Meningiomas have rarely been reported to respond to certain chemotherapy agents, but they are rarely used.
One study suggested that dogs with glioma treated with chemotherapy (lomustine) lived longer than those that didn’t receive chemotherapy (138 days versus 35 days). This is potentially an option for some pets and their owners. Some other drugs (e.g. temozolomide) have also been utilised alongside radiotherapy, but the contribution of chemotherapy to the outcome is unknown.
We are happy to discuss this option with you if you wish to consider chemotherapy for your pet.
Should you not wish to proceed with any anti-cancer treatment, palliative care should be considered. Palliative care is where we treat the symptoms associated with the tumour without giving any direct anti-cancer treatment.
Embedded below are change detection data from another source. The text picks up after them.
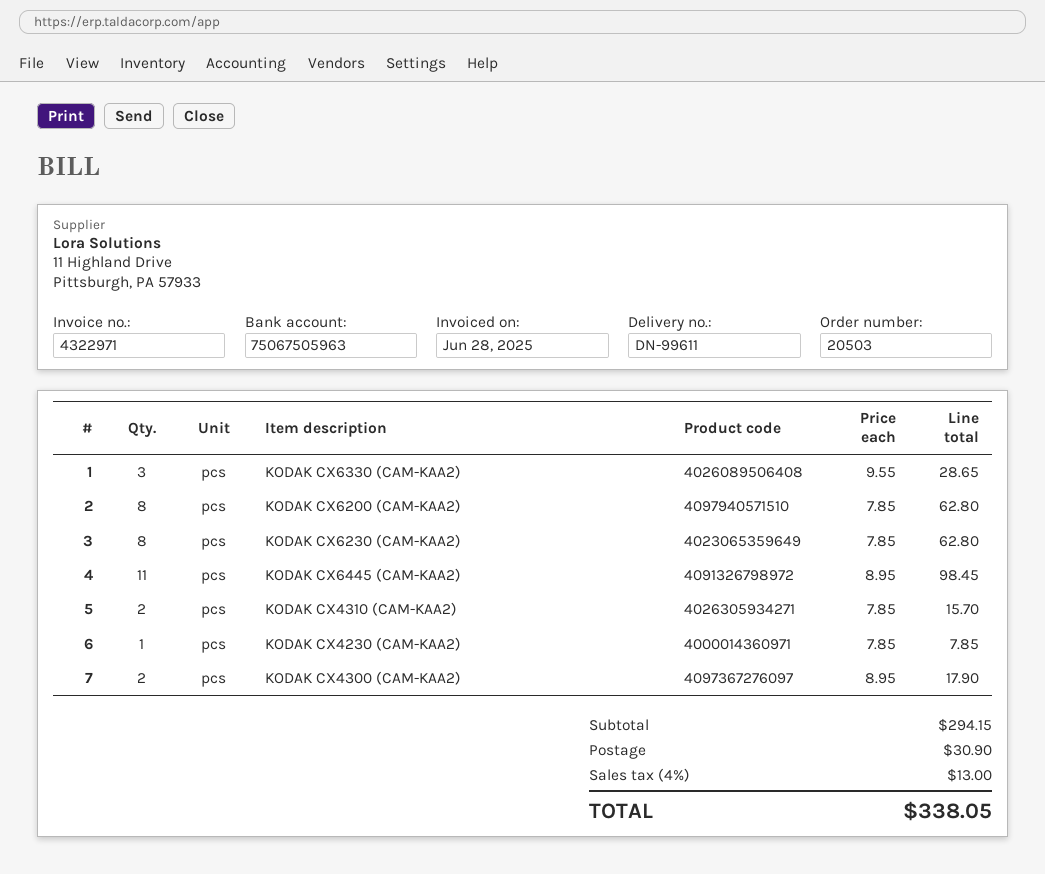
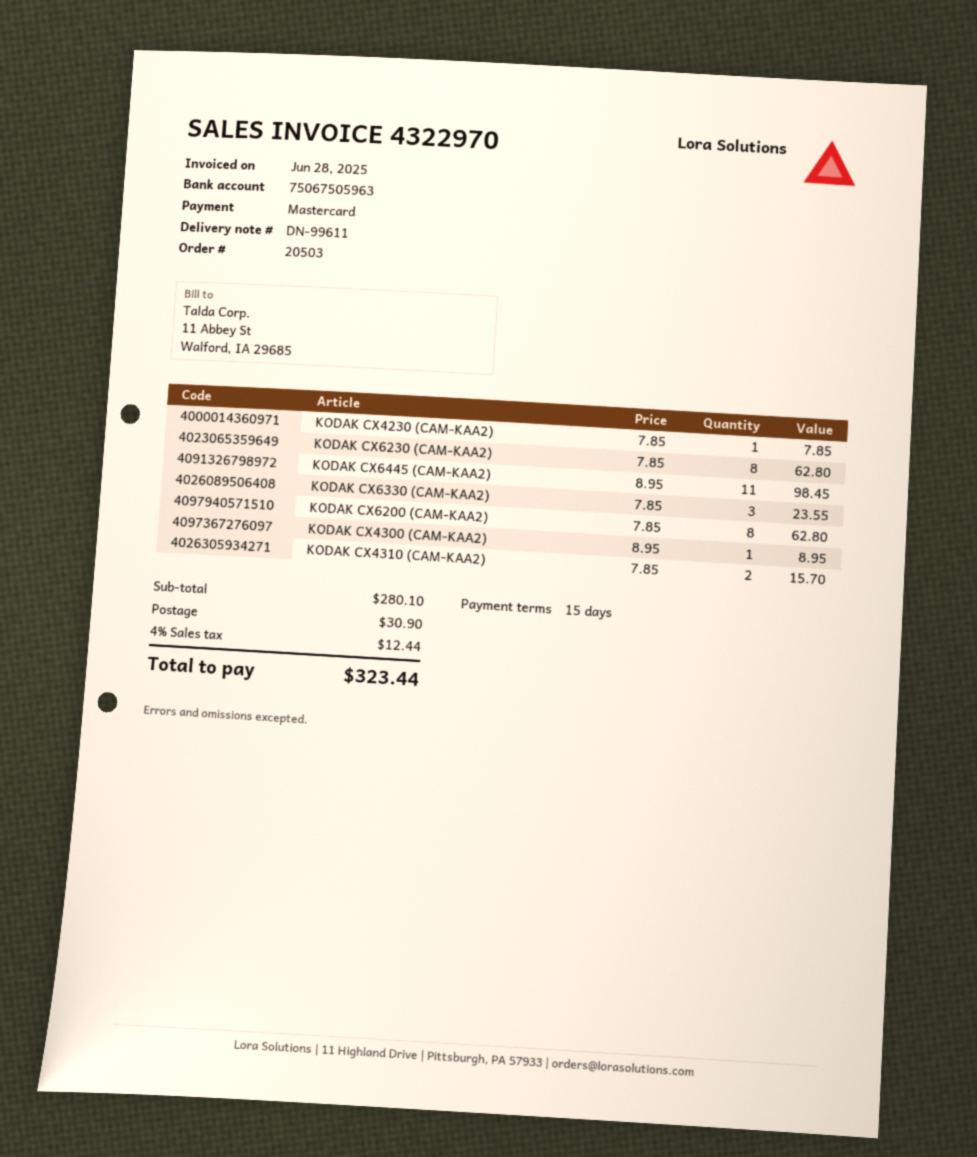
invoice number: 4322971 -> 4322970
KODAK CX6330 (CAM-KAA2): 3 x 9.55 = 28.65 -> 3 x 7.85 = 23.55
KODAK CX4300 (CAM-KAA2): 2 x 8.95 = 17.90 -> 1 x 8.95 = 8.95
subtotal: 294.15 -> 280.10
tax: 4% = 13.00 -> 4% = 12.44
total: 338.05 -> 323.44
We often recommend anti-inflammatories (steroids) and/or painkillers, but the exact treatment will depend on the symptoms that your dog has. Seizure medications are common and many dogs with brain tumours have seizures as a major presenting symptom. The survival time for patients treated with palliative care can range from a couple of weeks up to a few months, depending on the impact of the tumour on their quality of life. Typically the outcomes are around 2-3 months.